Success stories from Restoration House
“It’s sad to see that the program is shutting down. It’s sad to see that there will no longer be help for people who are stuck in a situation like me,” said Zynnia, one of New Bethany Ministries’ Restoration House Program participants forced to vacate the apartments at the end of October.
After being defunded by the Department of Housing and Urban Development, all current occupants of the Restoration House apartments on Third Street had to be moved out by the first of November, regardless of whether or not they have stayed for the full 18- to 24-month duration of the program.
The Bethlehem Housing Authority (BHA) was able to help three residents successfully relocate to BHA public housing units with intentions to assist another resident, but the issue of finding affordable housing in the Lehigh Valley did not guarantee all occupants assistance.
Although every program participant is departing the Restoration House apartments for the same reason, each person’s journey prior to joining the program and transition through the program are different.
“I came to New Bethany because I was homeless,” Zynnia explained. “I had a really good job but after losing [your] job, you can’t pay your bills, so you start losing everything.

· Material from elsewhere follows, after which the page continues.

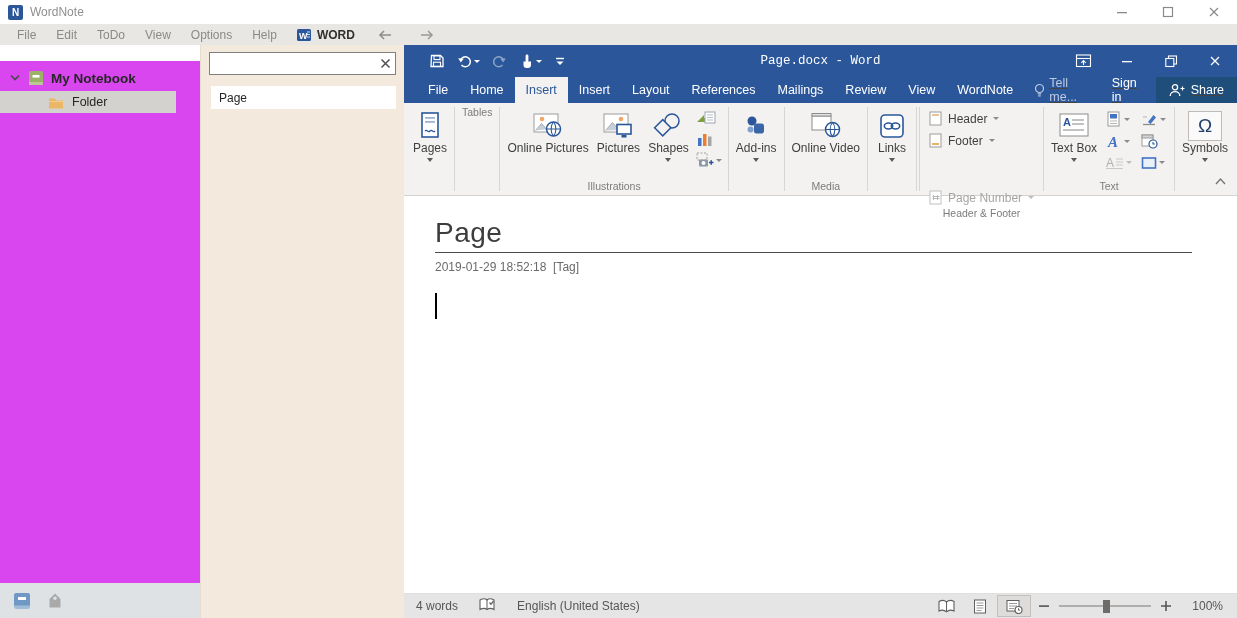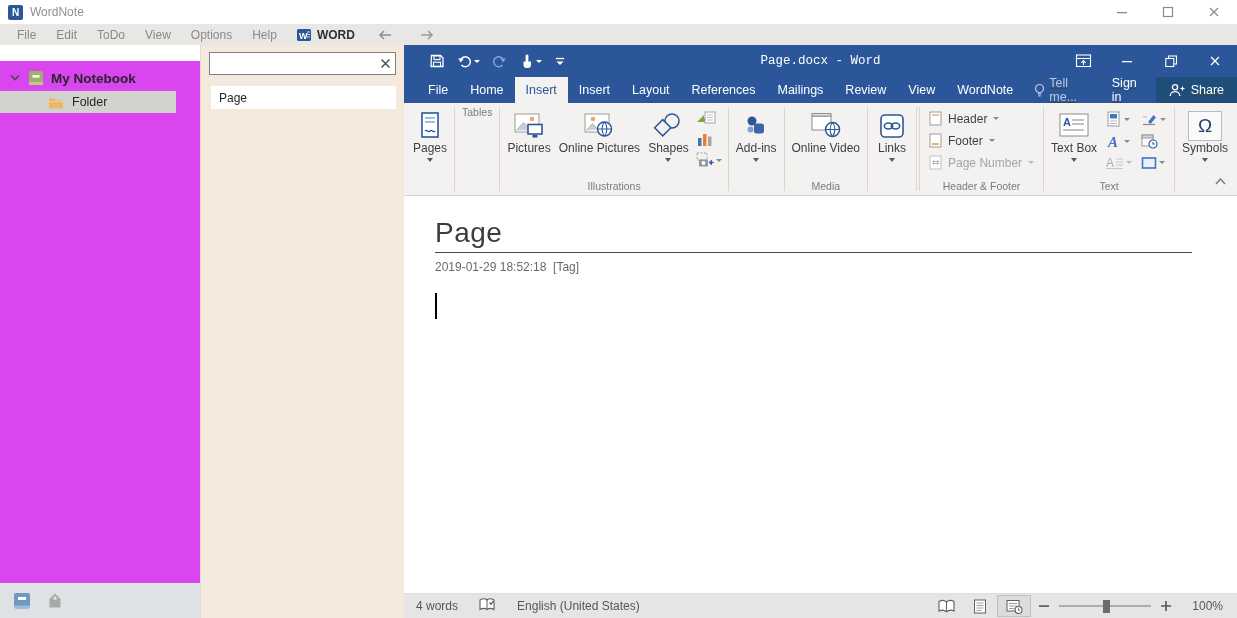"Pictures" div.big-btn { order: before "Online Pictures" -> after "Online Pictures" }
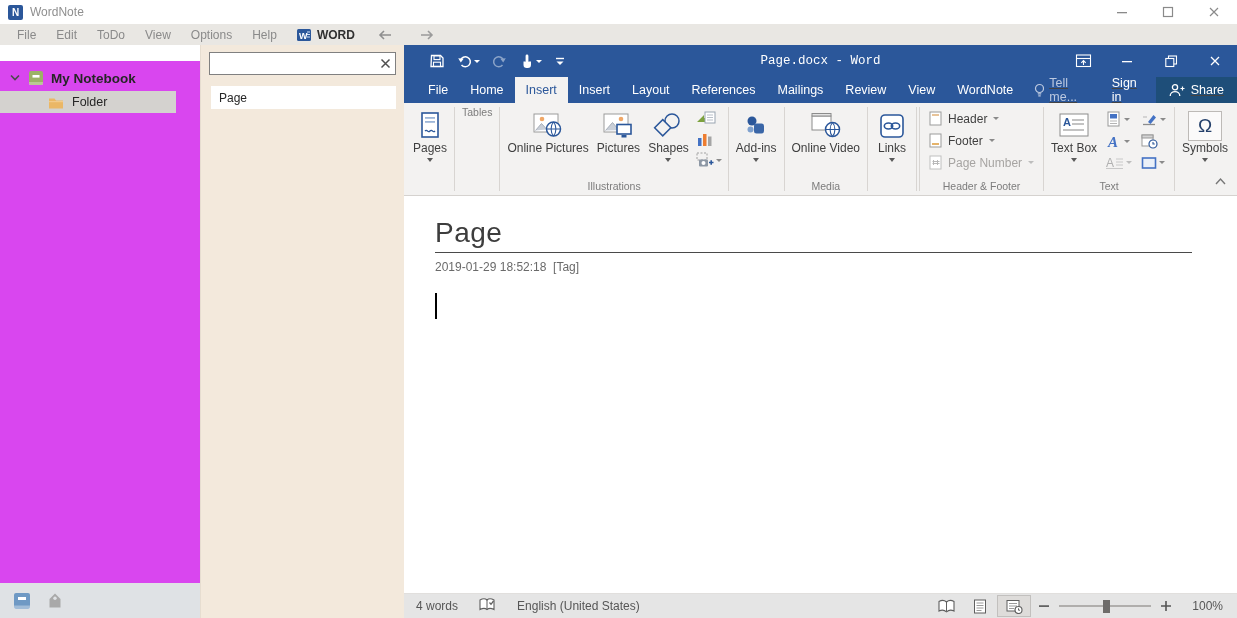"Page Number" .hf-row.disabled { margin-top: none -> 35px }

Your car, your home, your furniture.
“I had to give up my daughter to my brother because I couldn’t provide for her and I was living in the streets,” she said. “It was a struggle because I would try to look for work, but I wasn’t stable. I felt like the world was crushing on top of me. I came to New Bethany to turn my life around.”
When Zynnia came to the Restoration House Program in June 2015, she was working as a daycare assistant making $7.50 an hour, but she had higher aspirations of entering the healthcare field. With the assistance and support of Restoration House, she entered a program at Cedarbrook Nursing Home to become a certified nursing assistant (CNA). When she finished the program, she got a job almost immediately.
Since being hired, Zynnia has spoken to Northampton Community College and has plans to return to school for her associate’s degree to become a licensed practical nurse (LPN). But according to her, the Restoration House Program helped teach her more than just how to be a student.
“It’s a very beneficial program,” she said. “It helps families become sufficient. It teaches us how to budget money if you’re bad with budgeting money. It provides us education and prepares us so that when we’re done with our two years here, we know what it is in reality to be out there.”
After leaving the Third Street apartment building, Zynnia has moved to a private, affordable, two-bedroom apartment in Bath near her daughter’s school. She said she intends to switch her schedule from mid-shift to morning shift in order for the two to spend more time together.
“It’s just sad that something like [the Restoration House Program] is just taken away because not a lot of people are going to get to experience something like this or be able to get the help that they need,” Zynnia said.
Oana, another current Restoration House resident, came to the program in February 2015. Prior to beginning at Restoration House, Oana and her son were living in the shelter on Sixth Street in Allentown where they stayed for three months. Through a connection at that shelter, she learned of New Bethany Ministries and applied for the Restoration House Program.
“I got accepted and ever since I came here, my life just changed for the better,” Oana said. “Before I had my son, I was lost. I was in New York, working, and I was a bad girl. So he was just a blessing. He changed my life.”
After the birth of her son, Oana lived with family, but it became clear that the situation was not a good one them.
“He wasn’t allowed to touch anything in the house,” she explained, “that’s why I took myself out and put myself in the shelter. I think that was the best move I ever made.”
Like Zynnia, Oana completed the same CNA program at Cedarbrook Nursing Home where she is now employed. In the future, she intends to use the experience she is gaining as a CNA and take the courses to become a registered nurse.
“I was making $316 a month, and now I’m making almost $18 an hour,” Zynnia said. “I’m proud of myself – finally – for the first time in my life.”
As of early October, Zynnia did not know where she was going to relocate to once the facility closed its doors, but she still expressed feeling fortunate for what Restoration House gave her.
“I feel lucky because we came here at the right time,” she said. “We got accepted into this program and lived here almost two years, so it is about that time to step into the real world.
“We’ve had the help; we’re fine now. I just feel bad for the younger ones, for the other families who do need the help because I know a lot of them still need help.”
According to Restoration House Case Manager Pamela Lewis, members of the community stepped forward to donate money to the program, but there was not enough funding to maintain the program year after year. Without the government funding, New Bethany had no other choice than to close its doors.
As of the beginning of November, Lewis has transitioned to the main facility at New Bethany Ministries where she hopes to continue to help transform lives of those who need it most.
“This is how we change people,” she said. “This is how we change lives. We restore them. We transform them.”